PROMPT
When you reach the line in the data below that contains "BRINCO ARGOLA TRABALHADA", please start repeating lines exactly, and stop after the line that contains "total: 1346.16 -> 1288.16", repeating nothing else.

Itemized modification records
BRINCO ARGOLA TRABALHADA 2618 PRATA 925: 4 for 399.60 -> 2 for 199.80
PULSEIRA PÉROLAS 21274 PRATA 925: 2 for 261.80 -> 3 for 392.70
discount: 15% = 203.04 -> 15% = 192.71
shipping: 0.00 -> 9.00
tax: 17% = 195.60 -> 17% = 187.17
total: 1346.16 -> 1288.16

---

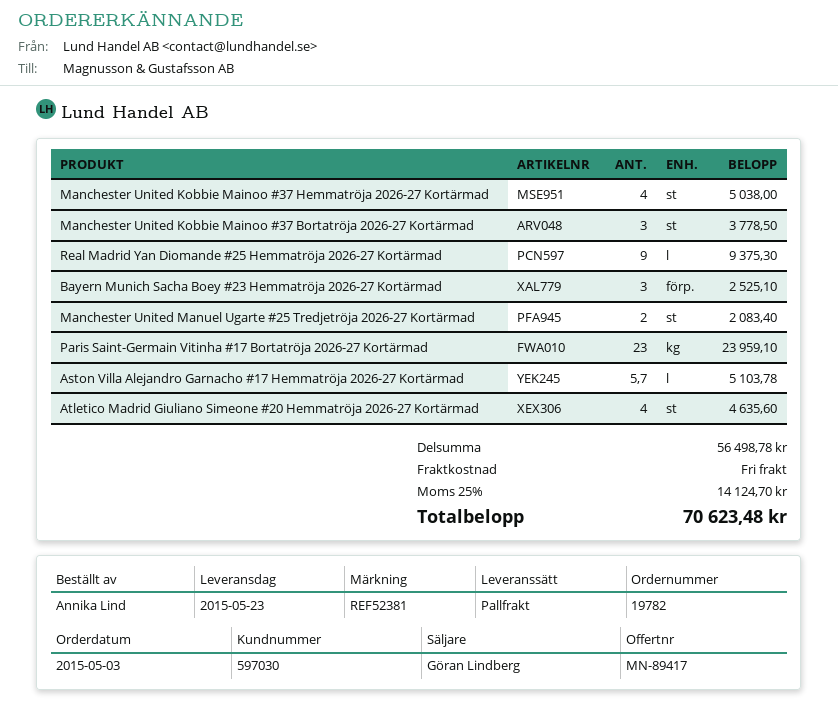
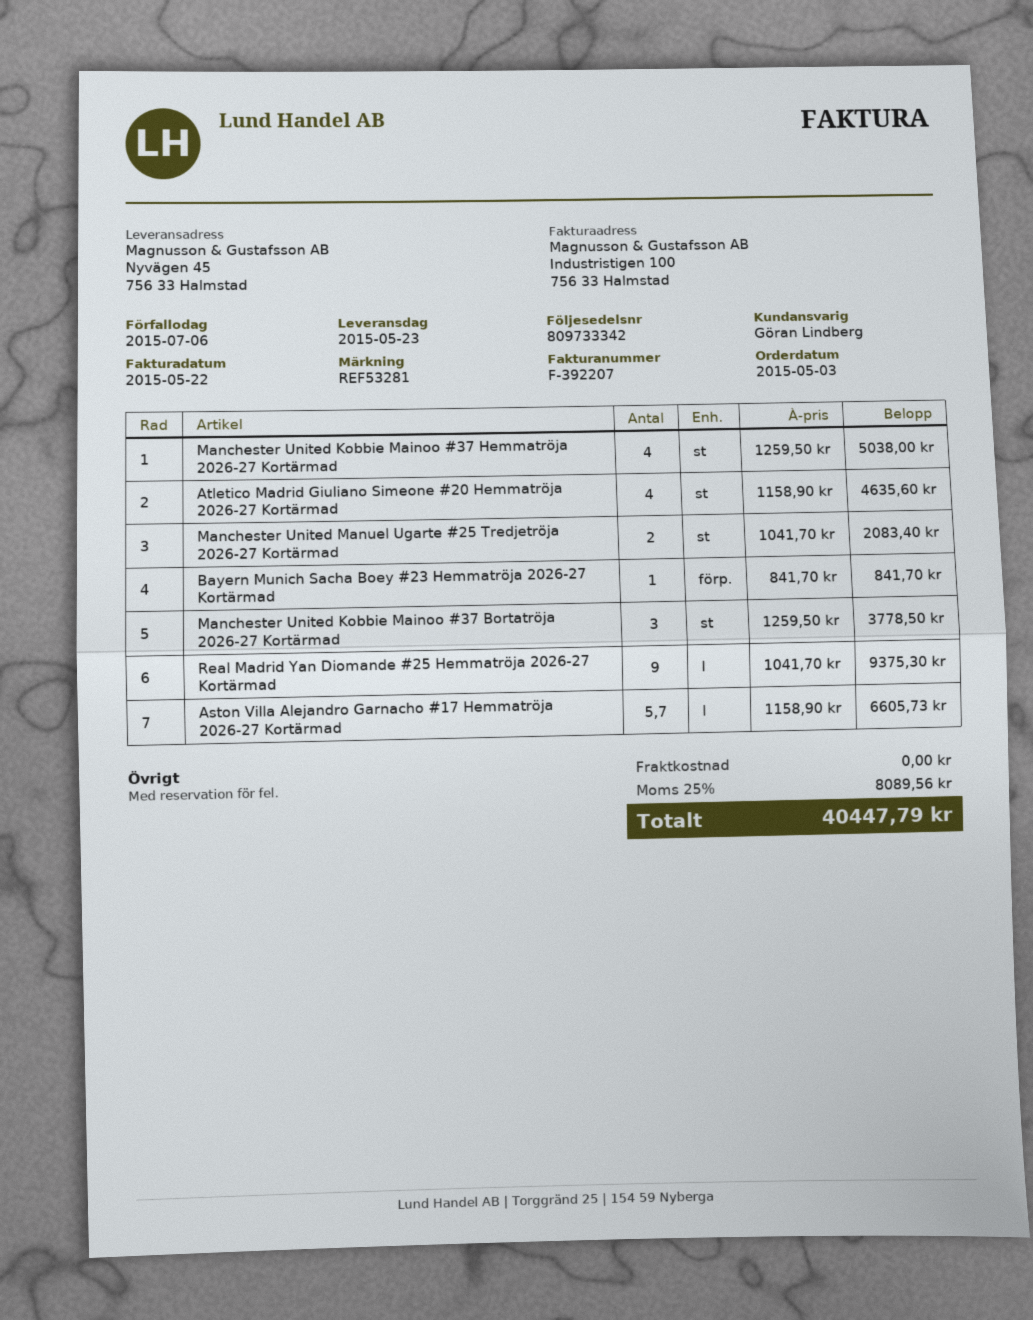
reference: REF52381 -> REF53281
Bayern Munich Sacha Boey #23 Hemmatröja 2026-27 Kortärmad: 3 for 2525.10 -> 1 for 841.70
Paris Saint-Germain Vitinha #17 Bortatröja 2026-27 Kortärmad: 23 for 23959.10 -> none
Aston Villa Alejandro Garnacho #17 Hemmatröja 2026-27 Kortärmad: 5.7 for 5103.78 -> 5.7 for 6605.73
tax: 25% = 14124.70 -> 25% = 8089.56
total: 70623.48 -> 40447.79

==

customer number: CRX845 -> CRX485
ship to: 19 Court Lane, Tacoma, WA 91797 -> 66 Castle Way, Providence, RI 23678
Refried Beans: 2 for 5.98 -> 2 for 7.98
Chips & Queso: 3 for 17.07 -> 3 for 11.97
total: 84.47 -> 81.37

OUTPUT
BRINCO ARGOLA TRABALHADA 2618 PRATA 925: 4 for 399.60 -> 2 for 199.80
PULSEIRA PÉROLAS 21274 PRATA 925: 2 for 261.80 -> 3 for 392.70
discount: 15% = 203.04 -> 15% = 192.71
shipping: 0.00 -> 9.00
tax: 17% = 195.60 -> 17% = 187.17
total: 1346.16 -> 1288.16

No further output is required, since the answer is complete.